Media Pendidikan – 28 Mei 2026 | Satgas PKH dan TNI AL melakukan penyelidikan di Dermaga Kodaeral IV Batam dan menemukan dugaan kuat pelanggaran dokumen ekspor mineral rare earth. Penyelidikan hukum akan dilakukan untuk memastikan kebenaran dugaan pelanggaran tersebut.
Penyelidikan ini dilakukan sebagai bagian dari upaya pemerintah untuk memantau dan mengawasi ekspor mineral rare earth di Indonesia. Mineral rare earth merupakan salah satu sumber daya alam yang sangat penting dan memiliki nilai ekonomi yang tinggi.

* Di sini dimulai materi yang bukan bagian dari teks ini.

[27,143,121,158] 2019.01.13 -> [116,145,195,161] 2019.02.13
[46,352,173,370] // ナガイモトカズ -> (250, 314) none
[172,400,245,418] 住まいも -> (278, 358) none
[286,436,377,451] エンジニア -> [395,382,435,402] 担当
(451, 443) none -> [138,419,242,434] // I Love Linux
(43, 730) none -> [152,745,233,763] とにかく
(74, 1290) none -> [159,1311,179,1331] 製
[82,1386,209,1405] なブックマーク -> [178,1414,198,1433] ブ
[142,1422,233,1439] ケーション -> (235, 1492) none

“Kami akan melakukan penyelidikan hukum secara menyeluruh dan transparan untuk memastikan kebenaran dugaan pelanggaran dokumen ekspor mineral rare earth di Batam,” kata salah satu anggota Satgas PKH.
Dugaan pelanggaran dokumen ekspor mineral rare earth di Batam ini dapat memiliki dampak yang signifikan terhadap perekonomian Indonesia. Oleh karena itu, pemerintah harus segera mengambil tindakan untuk memastikan kebenaran dugaan pelanggaran tersebut dan mengambil langkah-langkah yang diperlukan untuk mencegah pelanggaran serupa di masa depan.